(Material for this exercise)

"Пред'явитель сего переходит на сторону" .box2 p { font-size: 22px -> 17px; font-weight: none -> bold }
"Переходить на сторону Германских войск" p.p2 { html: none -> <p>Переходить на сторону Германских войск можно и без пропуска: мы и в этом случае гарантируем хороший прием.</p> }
---
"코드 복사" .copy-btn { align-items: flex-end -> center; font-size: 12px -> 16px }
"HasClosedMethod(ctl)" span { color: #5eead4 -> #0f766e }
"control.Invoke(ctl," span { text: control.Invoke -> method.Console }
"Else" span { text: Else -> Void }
==
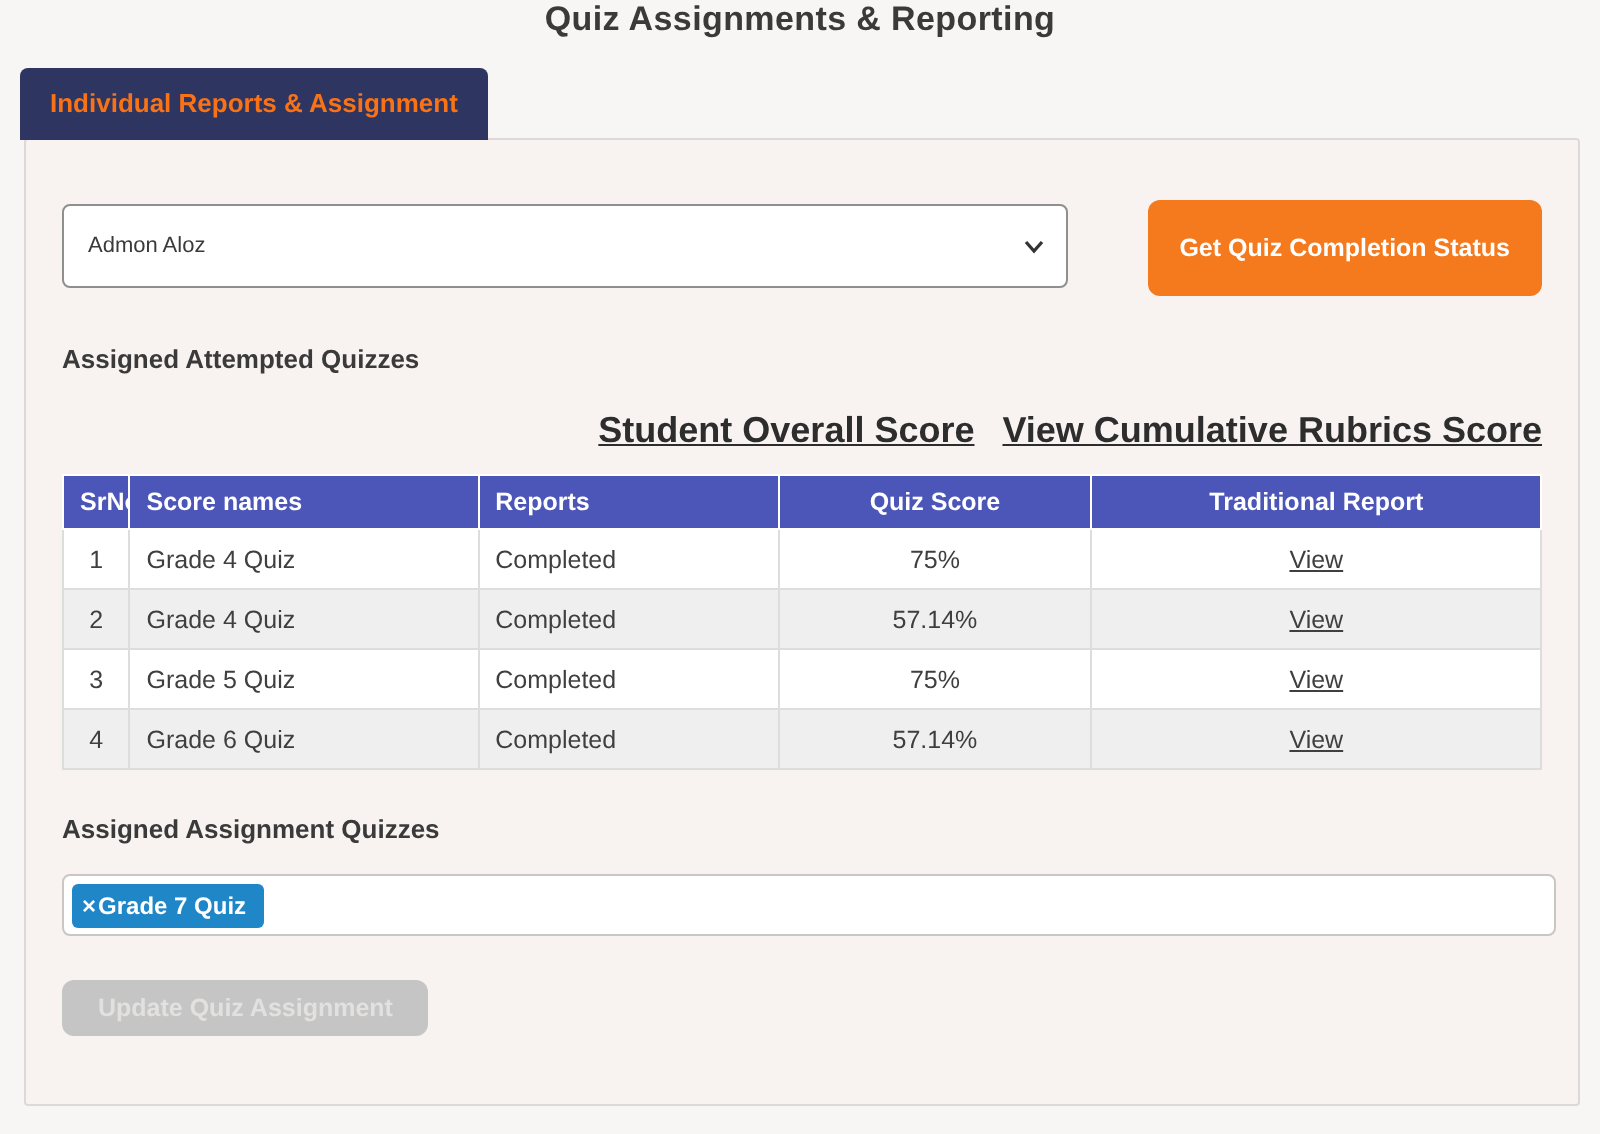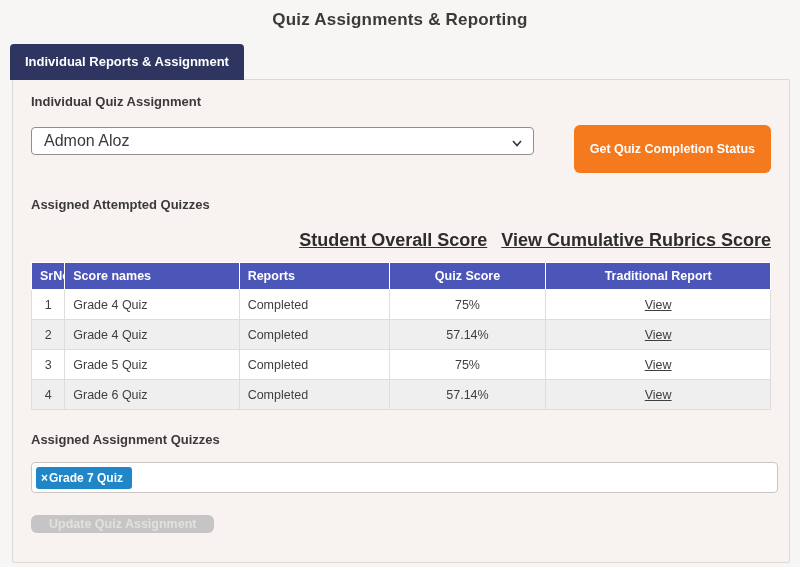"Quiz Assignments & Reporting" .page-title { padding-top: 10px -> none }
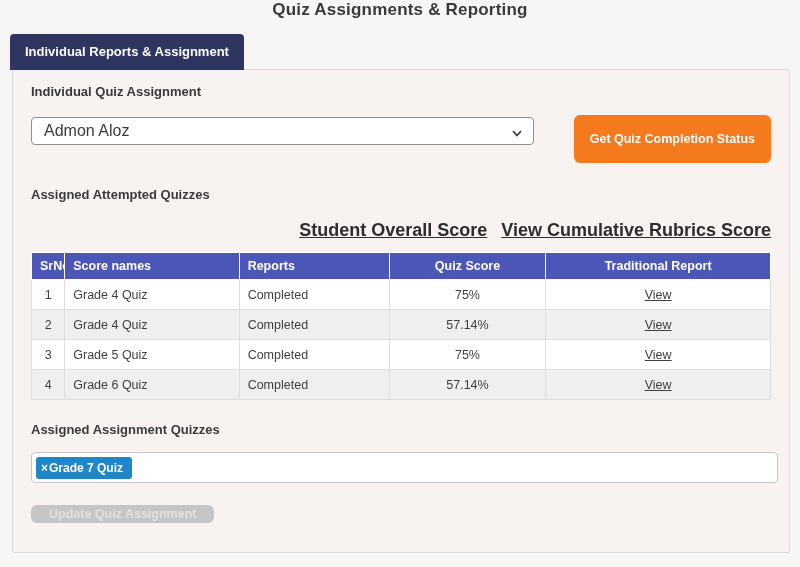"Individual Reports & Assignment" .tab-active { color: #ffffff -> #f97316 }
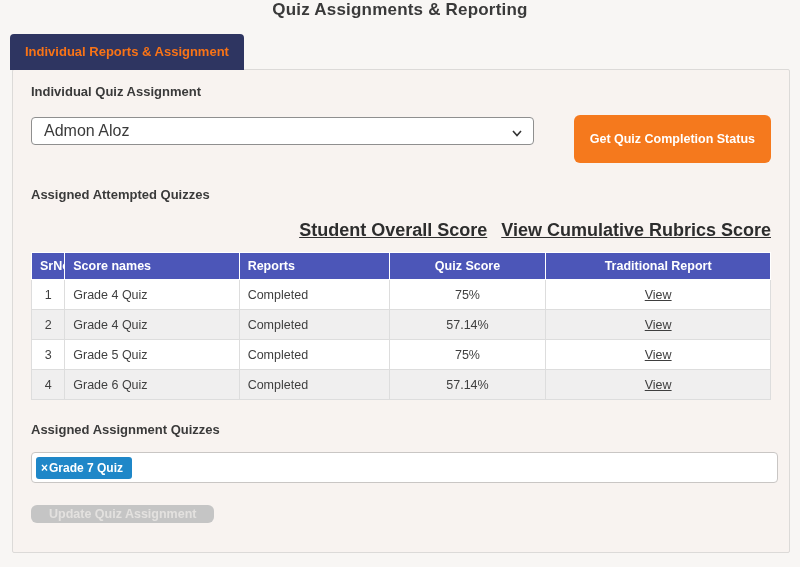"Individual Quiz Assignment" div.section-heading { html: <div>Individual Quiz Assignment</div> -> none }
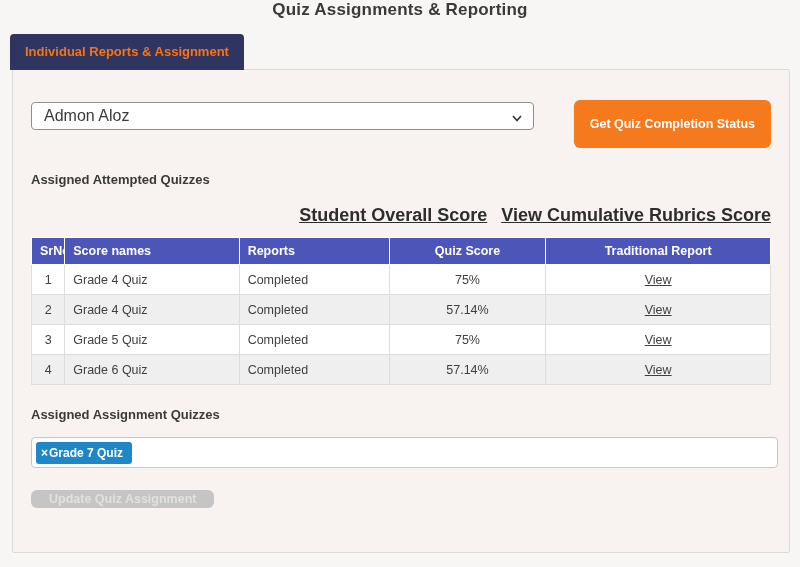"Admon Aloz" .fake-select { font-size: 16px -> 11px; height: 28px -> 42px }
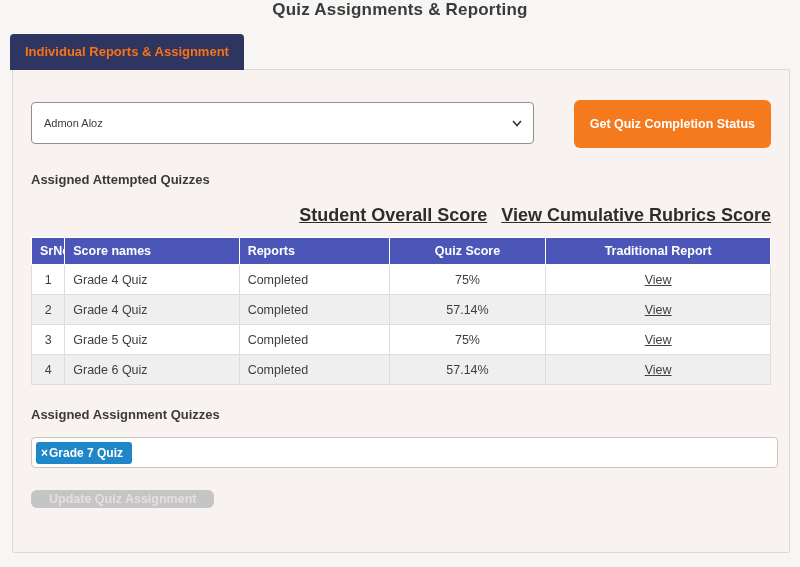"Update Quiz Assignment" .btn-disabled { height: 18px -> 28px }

(What is expected)
Begin with the line that has "сего переходит на" in the listing above and end after the line that has "html: none ->"; output those lines exactly.

(Output)
"Пред'явитель сего переходит на сторону" .box2 p { font-size: 22px -> 17px; font-weight: none -> bold }
"Переходить на сторону Германских войск" p.p2 { html: none -> <p>Переходить на сторону Германских войск можно и без пропуска: мы и в этом случае гарантируем хороший прием.</p> }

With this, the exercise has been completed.